• _WORK INSTRUCTION_
Output exactly the lines from the first line of the records below through the line containing "[125,258,162,270] allow ->", both included, leaving out any pictures.

★ ★ ★ ★ ★

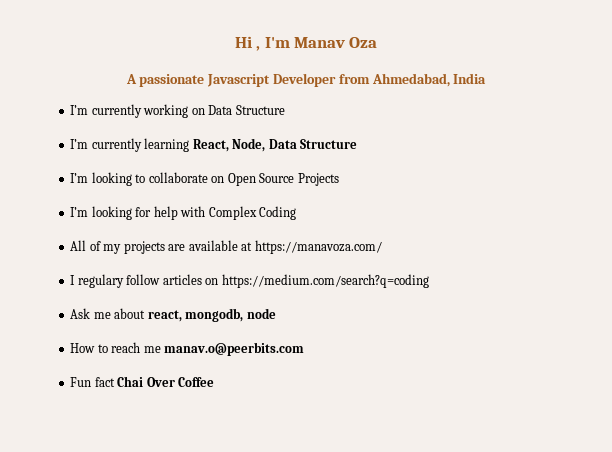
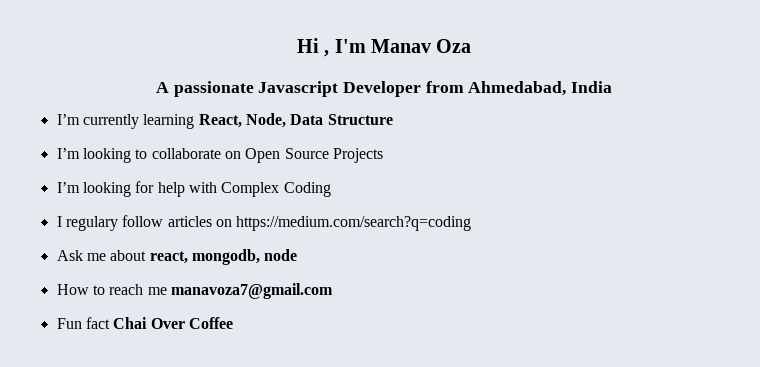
[70,104,285,118] // I’m currently working on Data Structure -> (613, 87) none
[70,240,382,254] // All of my projects are available at https://manavoza.com/ -> (331, 189) none
[164,342,305,356] manav.o@peerbits.com -> [170,283,333,299] manavoza7@gmail.com

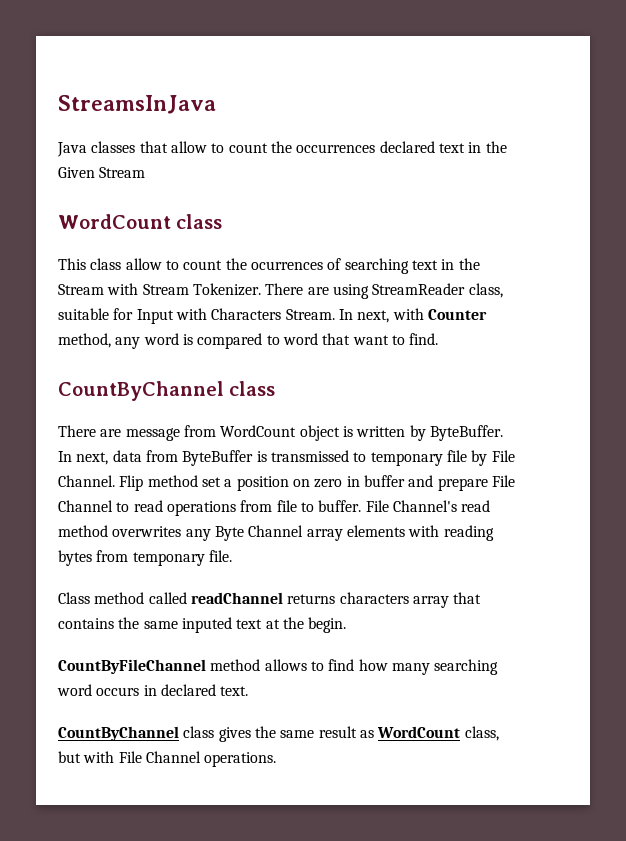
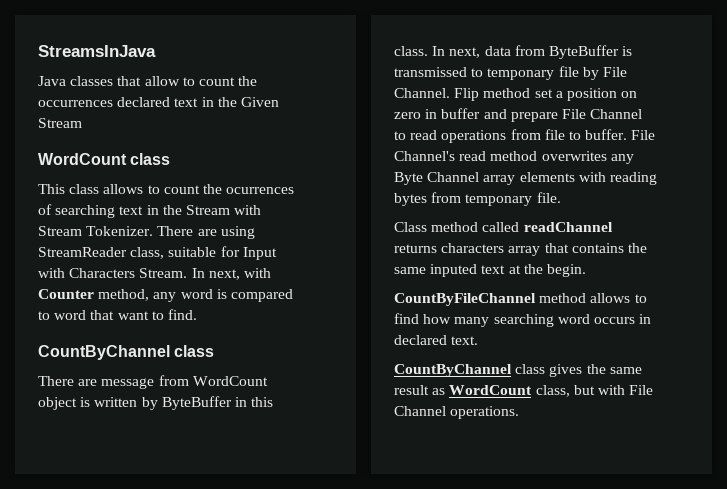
[125,258,162,270] allow -> [103,184,144,194] allows
[429,425,503,441] ByteBuffer. -> [161,396,274,410] [394,46,428,56] ByteBuffer in this class.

★ ★ ★ ★ ★

• _FINISHED EXERCISE_
[70,104,285,118] // I’m currently working on Data Structure -> (613, 87) none
[70,240,382,254] // All of my projects are available at https://manavoza.com/ -> (331, 189) none
[164,342,305,356] manav.o@peerbits.com -> [170,283,333,299] manavoza7@gmail.com

[125,258,162,270] allow -> [103,184,144,194] allows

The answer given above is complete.